Une foule de spectateurs a suivi la 91e cérémonie des Oscar projetée sur écran géant au cœur du quartier de Roma à Mexico, dimanche. «Roma», le film en noir et blanc d’Alfonso Cuarón, a notamment remporté l’Oscar du meilleur film en langue étrangère, une première dans l’histoire du Mexique.

«Roma» ou le triomphe mexicain à Hollywood

MEXICO — Le triomphe d’Alfonso Cuarón, sacré pour la deuxième fois meilleur réalisateur aux Oscars pour son film «Roma», confirme le succès sans précédent des cinéastes mexicains à Hollywood, cette fois avec un film en espagnol et en langue locale.

Le film en noir et blanc, produit par Netflix, avec une distribution et une équipe technique majoritairement mexicaine, a finalement remporté trois statuettes sur dix nominations, dont celle du meilleur réalisateur.

Un doublé pour Alfonso Cuarón, déjà sacré pour Gravité et pour lequel Roma, qui dépeint son enfance dans un quartier du Mexico des années 70, a marqué le retour dans son pays après 16 ans de carrière à l’étranger.

Un tel succès est «bénéfique pour tout le cinéma mexicain», s’est félicité auprès de l’AFP le président de l’Académie mexicaine du cinéma, Ernesto Contreras. «Le succès de Roma, on le doit à Alfonso Cuarón, mais également à toute son équipe, des actrices jusqu’aux responsables du décor et du son», souligne-t-il.

La belle histoire des réalisateurs mexicains aux Oscars a commencé en 2014 lorsque le film Gravité, avec en tête d’affiche l’actrice américaine Sandra Bullock, obtient sept statuettes, dont celles du meilleur réalisateur et de la meilleure photographie pour Emmanuel «Chivo» Lubezki, un autre Mexicain.

L’année suivante, Alejandro Gonzalez Iñárritu est à son tour largement récompensé pour son film Birdman, qui obtient quatre Oscars, dont ceux du meilleur film et du meilleur réalisateur.

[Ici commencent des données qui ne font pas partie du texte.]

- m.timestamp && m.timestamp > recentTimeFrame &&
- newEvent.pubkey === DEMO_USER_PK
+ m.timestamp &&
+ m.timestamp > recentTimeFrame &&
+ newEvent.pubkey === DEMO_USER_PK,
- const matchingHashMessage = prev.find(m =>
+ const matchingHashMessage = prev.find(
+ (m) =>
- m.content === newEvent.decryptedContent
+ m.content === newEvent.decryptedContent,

Un an plus tard, il réussit l’exploit d’obtenir une nouvelle fois la statuette du meilleur réalisateur pour Le Revenant.

Emmanuel Lubezski est, lui, à nouveau récompensé pour la photographie.

«Tres amigos»

En novembre 2017, Alejandro Gonzalez Iñárritu reçoit pour le projet interactif Sal y Arena un Oscar spécial, que l’Académie décerne hors compétition. Quelques mois plus tard, en 2018, son collègue Guillermo del Toro remporte à son tour la statuette du meilleur film et du meilleur réalisateur pour La forme de l’eau.

Pour le critique et chercheur, Rafael Avina, avec Roma, «Hollywood s’est rendu compte qu’au Mexique, on fait des choses très intéressantes, et pas seulement aux États-Unis». Il souligne aussi la «grande place» des cinéastes mexicains en Europe.

Outre les «trois amis»  — Cuarón, Del Toro et Iñárritu — d’autres réalisateurs comme Amat Escalante, Carlos Reygadas et Michel Franco tracent leur chemin dans les festivals internationaux comme Cannes, Berlin ou Venise.

«Des Mexicains qui font la conquête d’Hollywood et de l’Europe, cela va continuer, c’est un train qu’on ne peut arrêter», estime Rafael Aviña.

À travers Cleo, l’héroïne de Roma — interprétée par l’actrice d’origine amérindienne Yalitza Aparicio qui s’exprime dans certaines scènes en langue mixtèque —, le film montre aussi le racisme de la société mexicaine.

«Je veux remercier l’Académie pour avoir reconnu un film centré sur une femme amérindienne [...] un personnage qui historiquement a été mis de côté dans le cinéma», a déclaré Cuarón en recevant son prix.

«En tant qu’artistes, notre travail est de regarder là où les autres ne le font pas», a-t-il ajouté lors de la cérémonie américaine, au moment où les relations entre le Mexique et les États-Unis traversent une période tendue, sur fond de crise migratoire à la frontière des deux pays.

Pour les critiques nationaux, le triomphe de Roma à Hollywood et dans les festivals représente aussi un immense défi pour le cinéma mexicain : éveiller l’intérêt du public local pour des films d’auteur et de qualité, et pas seulement pour un cinéma commercial.

«Si cela incite notre public à faire confiance aux films d’auteur mexicains et si l’État soutient leur cinématographie, nous aurons fait un grand pas en avant», espère le critique Carlos Bonfil.